╭─ THE INPUT
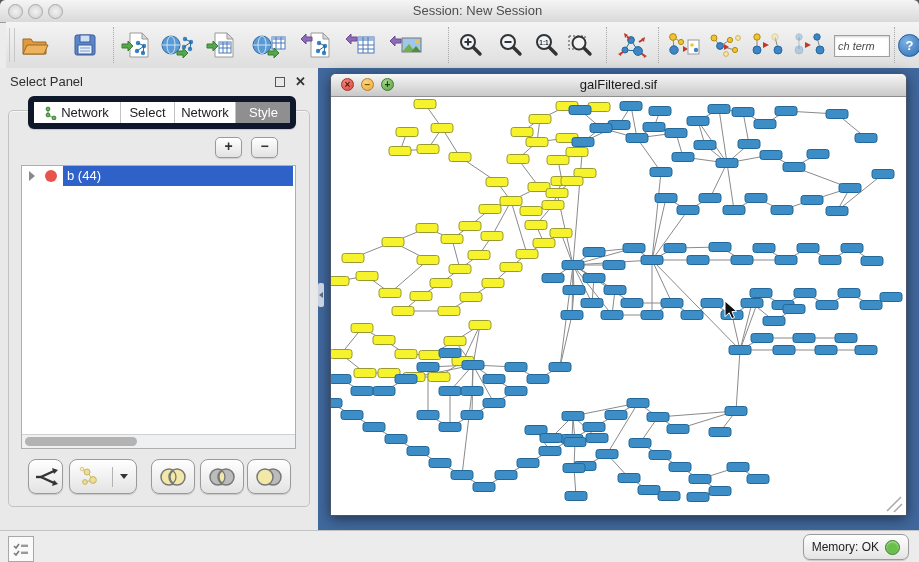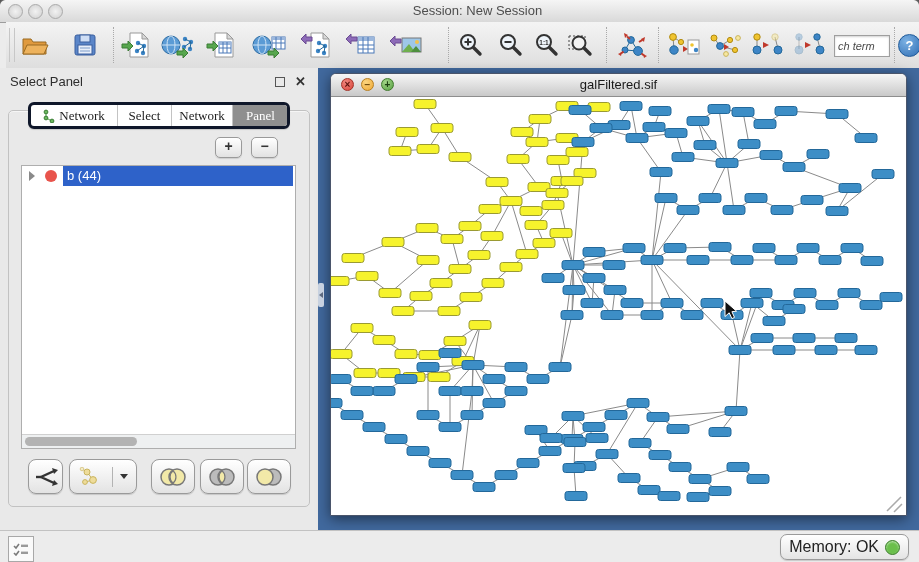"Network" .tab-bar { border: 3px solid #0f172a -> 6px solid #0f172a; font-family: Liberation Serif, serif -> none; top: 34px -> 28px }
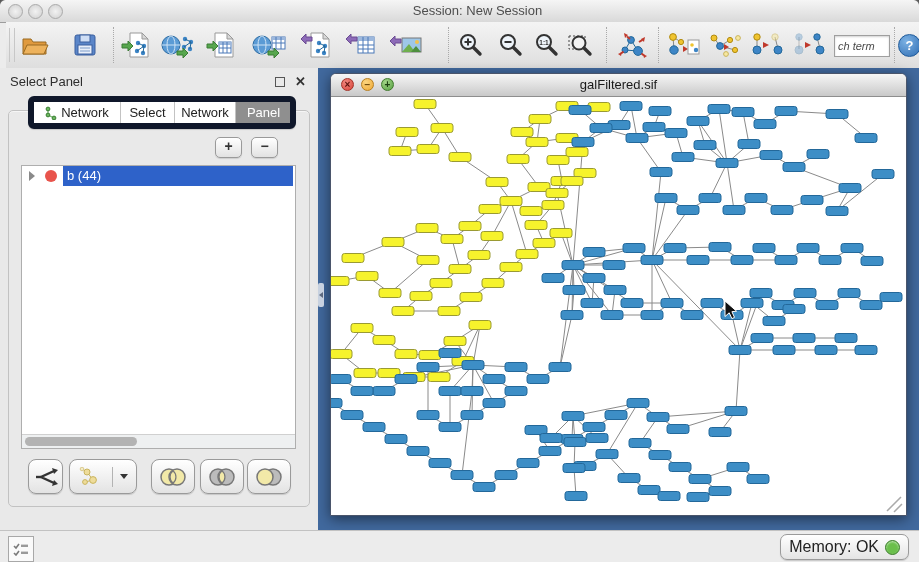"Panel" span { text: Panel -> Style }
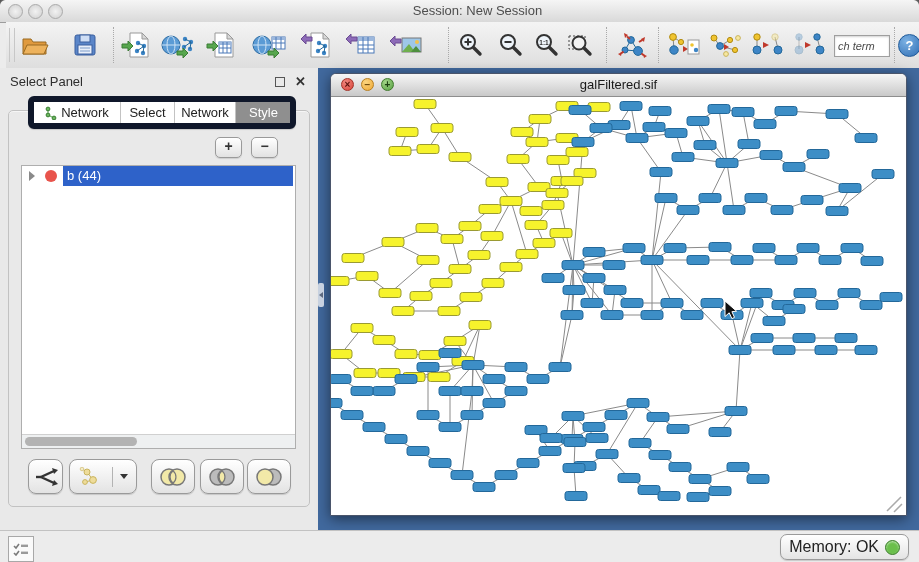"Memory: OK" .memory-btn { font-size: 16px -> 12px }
╰─
╭─ THE INPUT
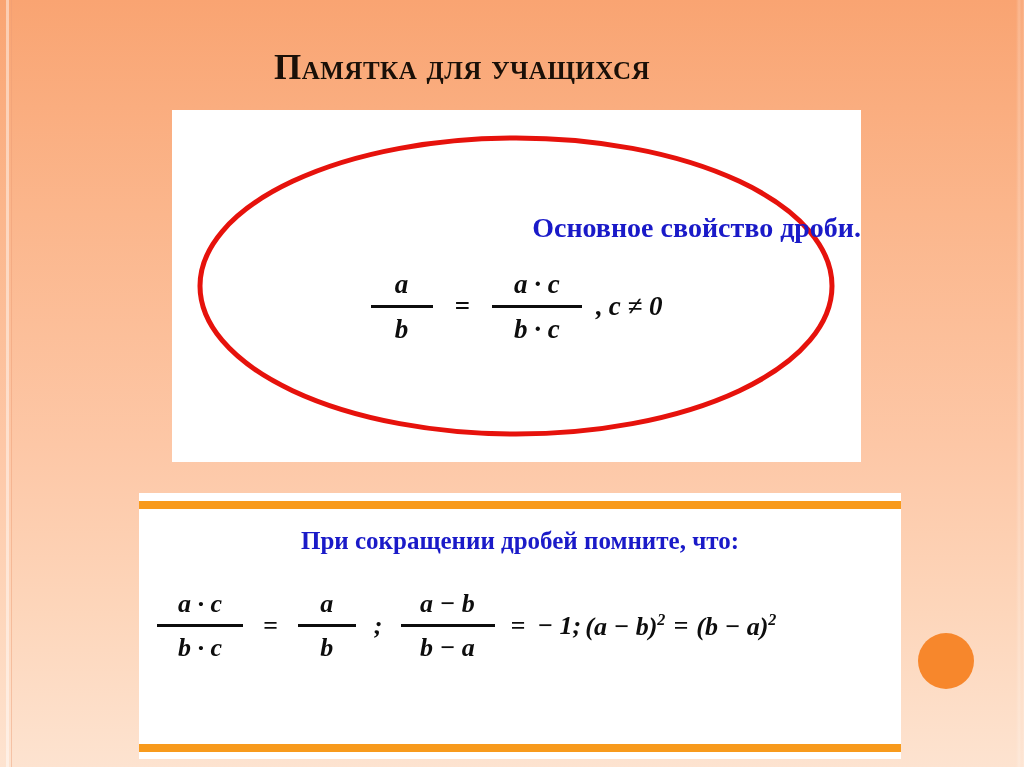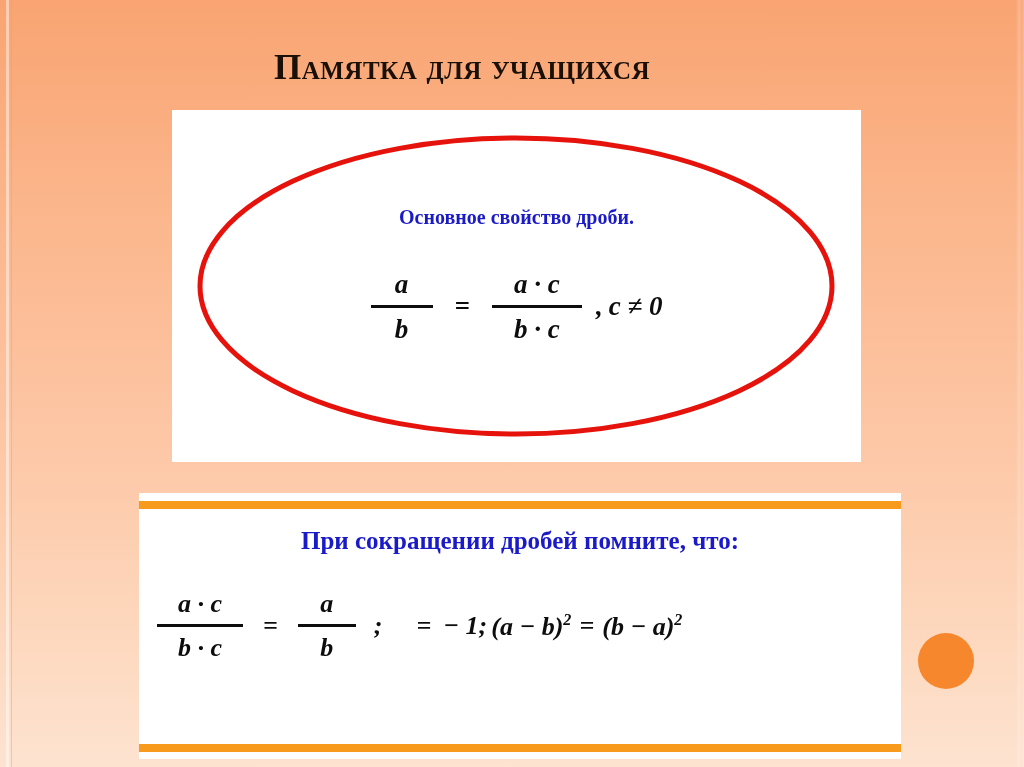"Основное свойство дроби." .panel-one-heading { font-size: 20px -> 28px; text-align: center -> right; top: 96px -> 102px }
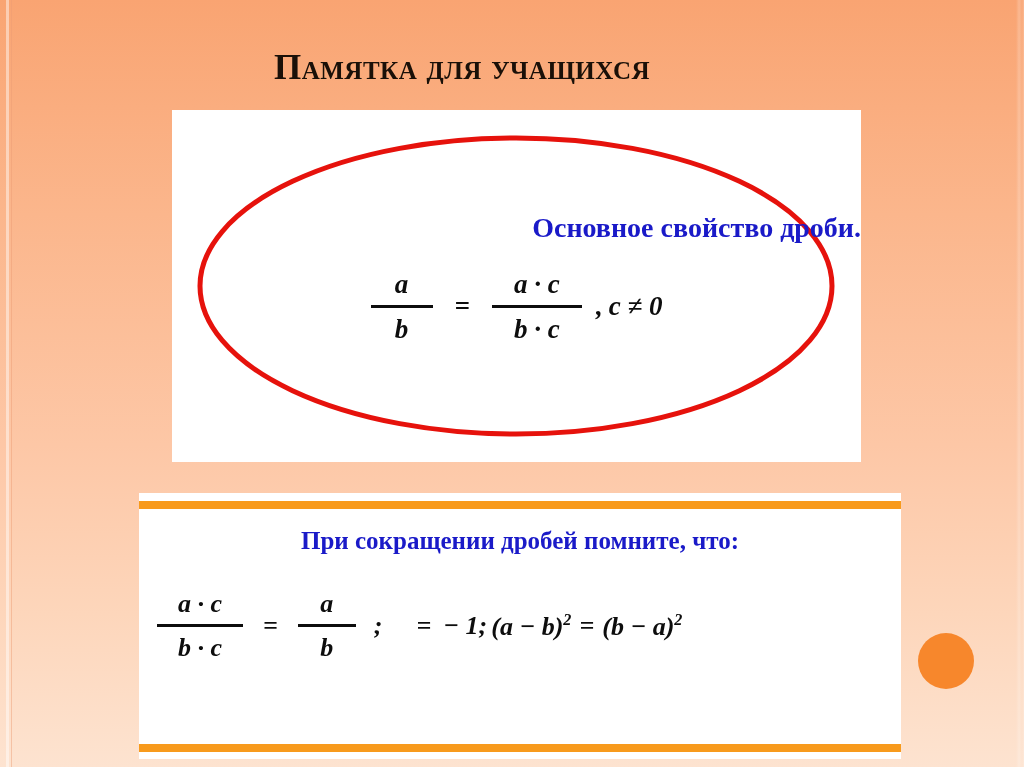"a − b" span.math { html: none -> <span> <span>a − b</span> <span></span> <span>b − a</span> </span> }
╰─
§ WORK REQUEST: In the records above, find the line with "border: 3px solid" and the line with "font-size: 16px ->"; please transcribe exactly those two lines and all lines between them, omitting any picture.

§ THE ANSWER:
"Network" .tab-bar { border: 3px solid #0f172a -> 6px solid #0f172a; font-family: Liberation Serif, serif -> none; top: 34px -> 28px }
"Panel" span { text: Panel -> Style }
"Memory: OK" .memory-btn { font-size: 16px -> 12px }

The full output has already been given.